# What is being asked:
The entries below contain a line with "[72,84,369,98] [72,110,369,124] [72,136,387,150]" and a line with "[72,305,153,319] estimate, ->". Quote exactly those two lines and all lines between them.

# Supplied material:
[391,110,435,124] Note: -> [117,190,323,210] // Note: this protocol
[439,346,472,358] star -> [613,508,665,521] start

---

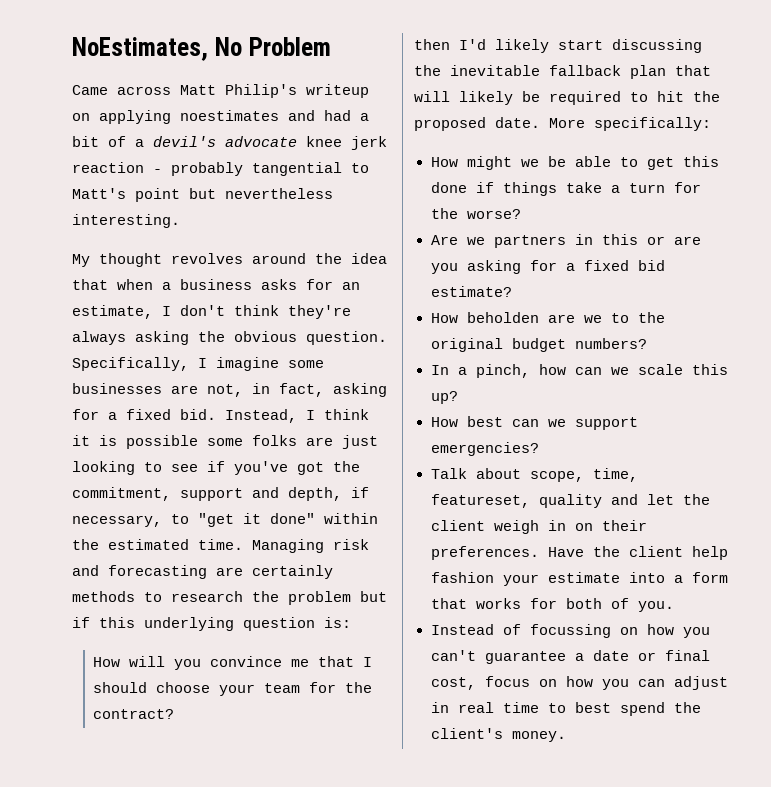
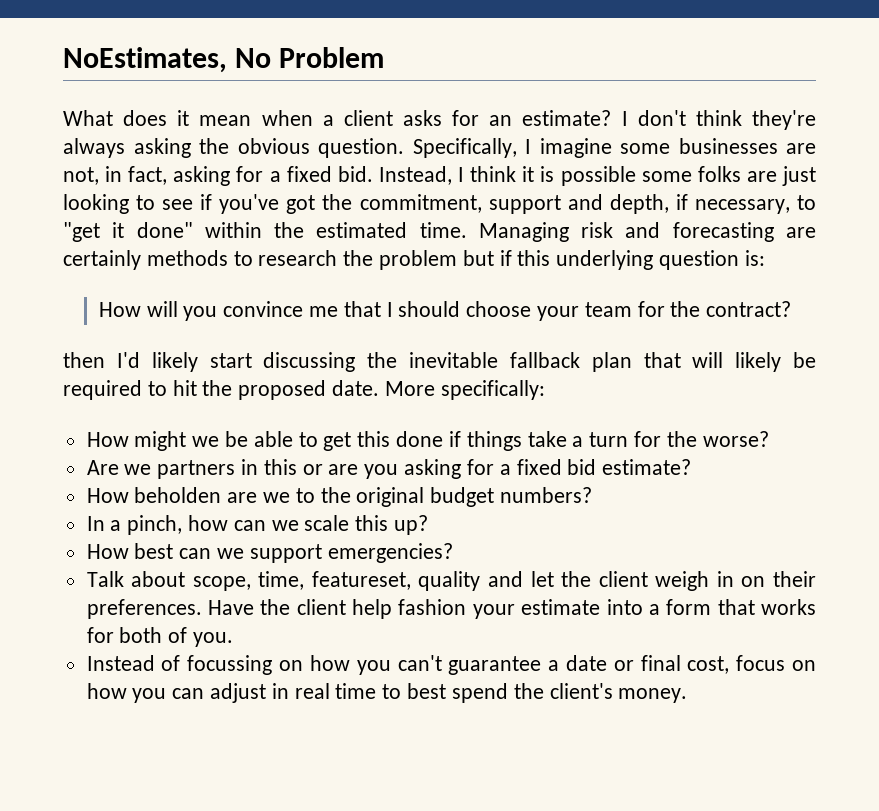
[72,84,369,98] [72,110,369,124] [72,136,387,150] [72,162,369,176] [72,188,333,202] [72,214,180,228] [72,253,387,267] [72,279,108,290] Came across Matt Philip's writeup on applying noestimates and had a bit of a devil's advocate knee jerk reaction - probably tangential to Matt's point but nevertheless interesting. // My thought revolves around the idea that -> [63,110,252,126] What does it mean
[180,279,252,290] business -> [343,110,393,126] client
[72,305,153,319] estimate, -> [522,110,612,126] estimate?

# Answer for this exercise:
[72,84,369,98] [72,110,369,124] [72,136,387,150] [72,162,369,176] [72,188,333,202] [72,214,180,228] [72,253,387,267] [72,279,108,290] Came across Matt Philip's writeup on applying noestimates and had a bit of a devil's advocate knee jerk reaction - probably tangential to Matt's point but nevertheless interesting. // My thought revolves around the idea that -> [63,110,252,126] What does it mean
[180,279,252,290] business -> [343,110,393,126] client
[72,305,153,319] estimate, -> [522,110,612,126] estimate?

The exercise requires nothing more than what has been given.